-- Data to process follows --

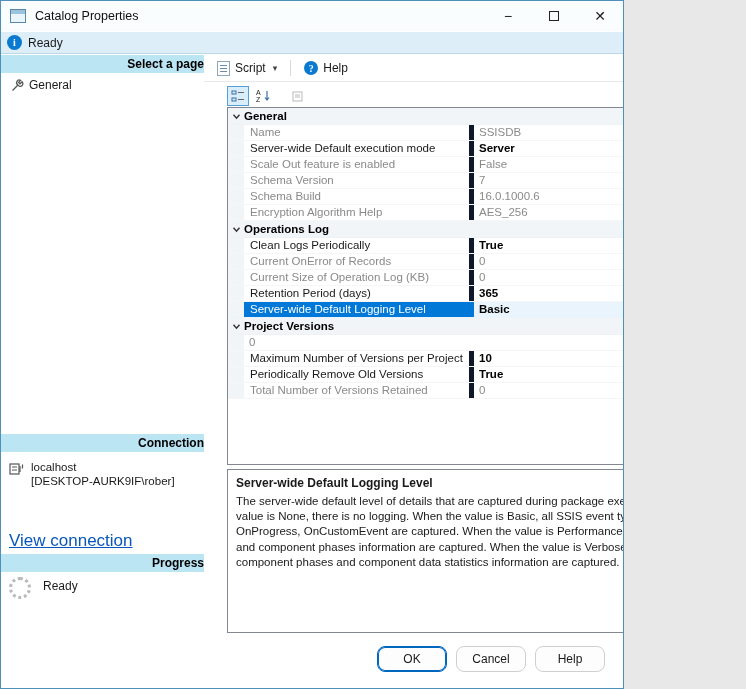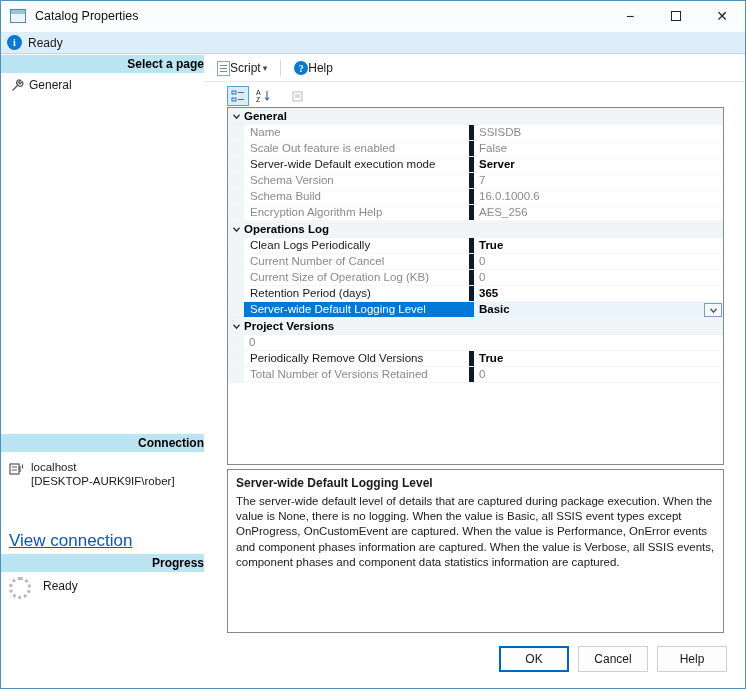--- a/index.html
+++ b/index.html
@@ -6,7 +6,7 @@
   html,body { background:#e8e8e8; }
   body { font-family:"Liberation Sans", sans-serif; }
   .window {
-    position:relative; width:746px; height:689px; background:#fff;
+    position:relative; width:624px; height:689px; background:#fff;
     border:1px solid #4f90b8; font-size:12px; color:#1a1a1a; overflow:hidden;
   }
   

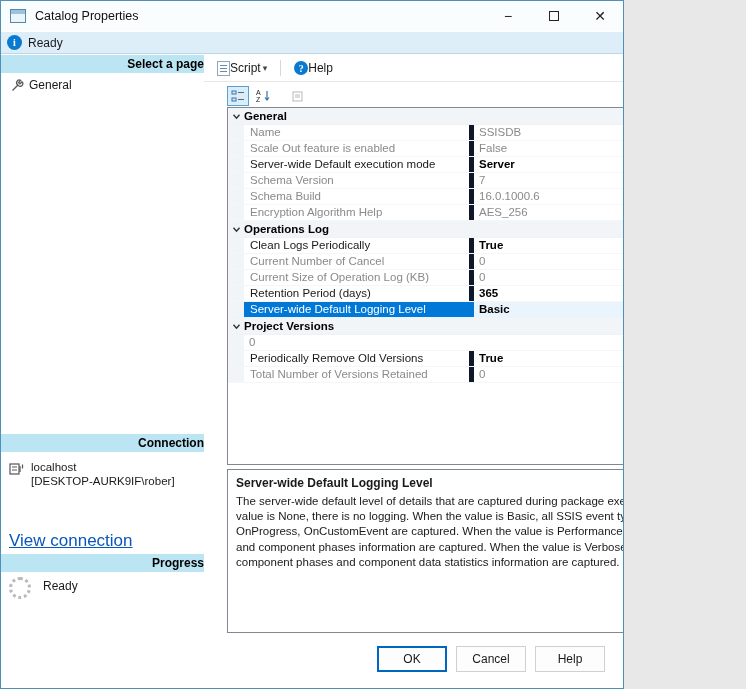--- a/index.html
+++ b/index.html
@@ -39,7 +39,7 @@
   .main { position:relative; flex:1; background:#fff; }
   .toolbar { position:absolute; top:0; left:0; right:0; height:27px; display:flex; align-items:center;
              padding-left:7px; gap:4px; border-bottom:1px solid #e8e8e8; }
-  .tb-btn { display:flex; align-items:center; padding:3px 5px; border:1px solid transparent; border-radius:2px; }
+  .tb-btn { display:flex; align-items:center; gap:5px; padding:3px 5px; border:1px solid transparent; border-radius:2px; }
   .tb-sep { width:1px; height:16px; background:#d8d8d8; margin:0 3px; }
   .dd-arrow { font-size:9px; color:#444; margin-left:2px; }
   .script-icon { width:13px; height:15px; background:#fdfdfd; border:1px solid #8ea7bb; position:relative; }

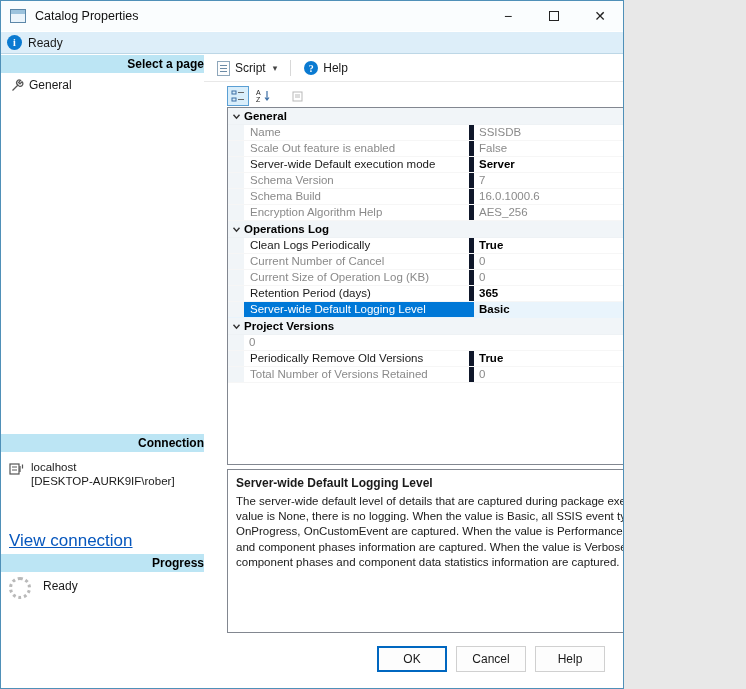--- a/index.html
+++ b/index.html
@@ -197,15 +197,15 @@
             <span class="pg-label">Name</span>
             <span class="pg-value">SSISDB</span>
           </div>
+          <div class="pg-row">
+            <span class="pg-gutter"></span>
+            <span class="pg-label">Server-wide Default execution mode</span>
+            <span class="pg-value">Server</span>
+          </div>
           <div class="pg-row disabled">
             <span class="pg-gutter"></span>
             <span class="pg-label">Scale Out feature is enabled</span>
             <span class="pg-value">False</span>
-          </div>
-          <div class="pg-row">
-            <span class="pg-gutter"></span>
-            <span class="pg-label">Server-wide Default execution mode</span>
-            <span class="pg-value">Server</span>
           </div>
           <div class="pg-row disabled">
             <span class="pg-gutter"></span>

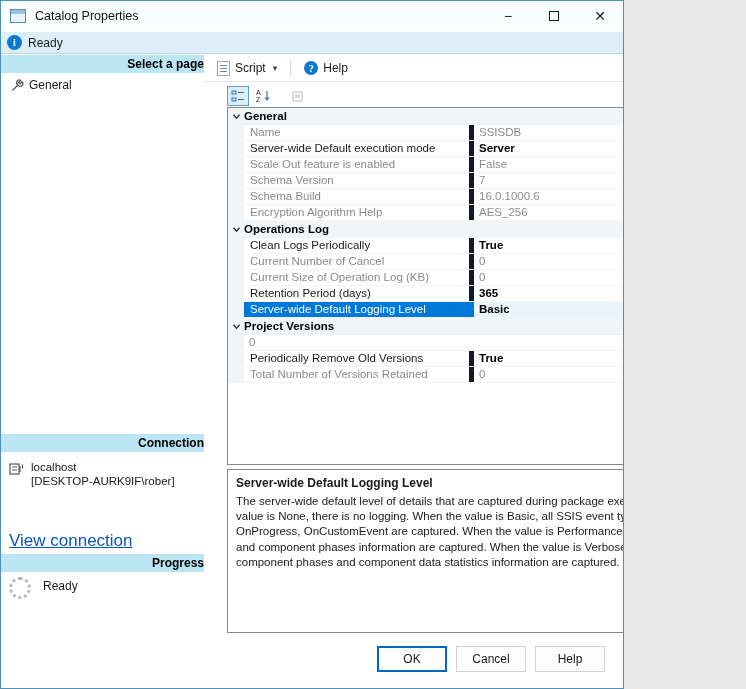--- a/index.html
+++ b/index.html
@@ -237,7 +237,7 @@
           </div>
           <div class="pg-row disabled">
             <span class="pg-gutter"></span>
-            <span class="pg-label">Current Number of Cancel</span>
+            <span class="pg-label">Current OnError of Records</span>
             <span class="pg-value">0</span>
           </div>
           <div class="pg-row disabled">

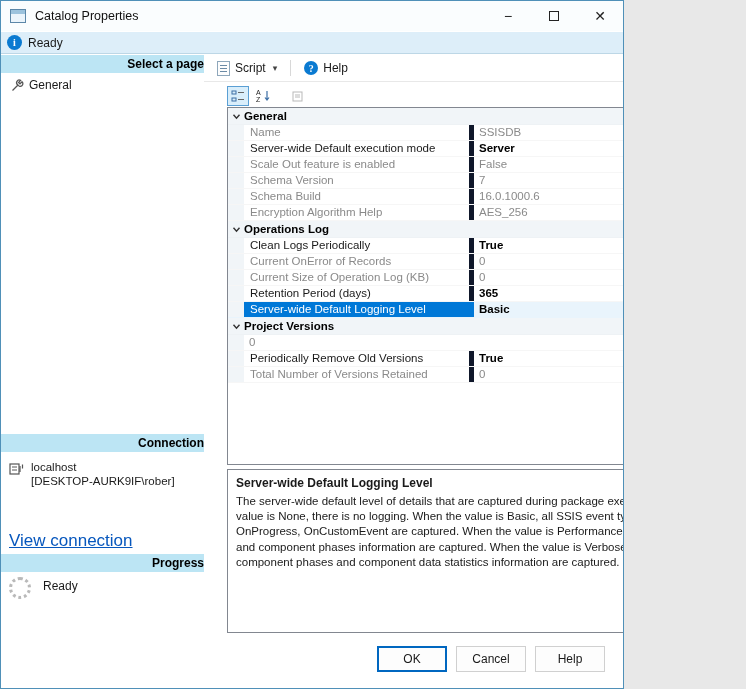--- a/index.html
+++ b/index.html
@@ -274,6 +274,11 @@
           </div>
           <div class="pg-row">
             <span class="pg-gutter"></span>
+            <span class="pg-label">Maximum Number of Versions per Project</span>
+            <span class="pg-value">10</span>
+          </div>
+          <div class="pg-row">
+            <span class="pg-gutter"></span>
             <span class="pg-label">Periodically Remove Old Versions</span>
             <span class="pg-value">True</span>
           </div>

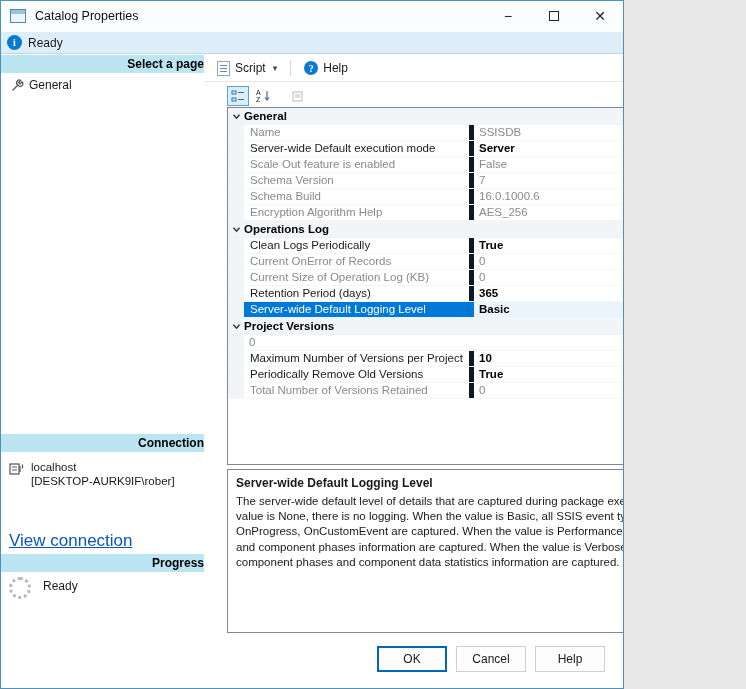--- a/index.html
+++ b/index.html
@@ -73,7 +73,7 @@
   .desc-text { font-size:11.5px; line-height:1.32; color:#1a1a1a; }
   
   .footer { position:absolute; right:18px; bottom:16px; display:flex; gap:9px; }
-  .btn { width:70px; height:26px; background:#fdfdfd; border:1px solid #d0d0d0; border-radius:0;
+  .btn { width:70px; height:26px; background:#fdfdfd; border:1px solid #d0d0d0; border-radius:8px;
          font-size:12px; font-family:"Liberation Sans", sans-serif; color:#1a1a1a; }
   .btn.default { border:1px solid #0067c0; box-shadow:0 0 0 1px #0067c0 inset; }
   svg { display:block; }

-- Data to process concluded --

What the task requires:
For this exercise, return every line from the data that holds the string "fdfdfd".

Response for this exercise:
   .script-icon { width:13px; height:15px; background:#fdfdfd; border:1px solid #8ea7bb; position:relative; }
-  .btn { width:70px; height:26px; background:#fdfdfd; border:1px solid #d0d0d0; border-radius:0;
+  .btn { width:70px; height:26px; background:#fdfdfd; border:1px solid #d0d0d0; border-radius:8px;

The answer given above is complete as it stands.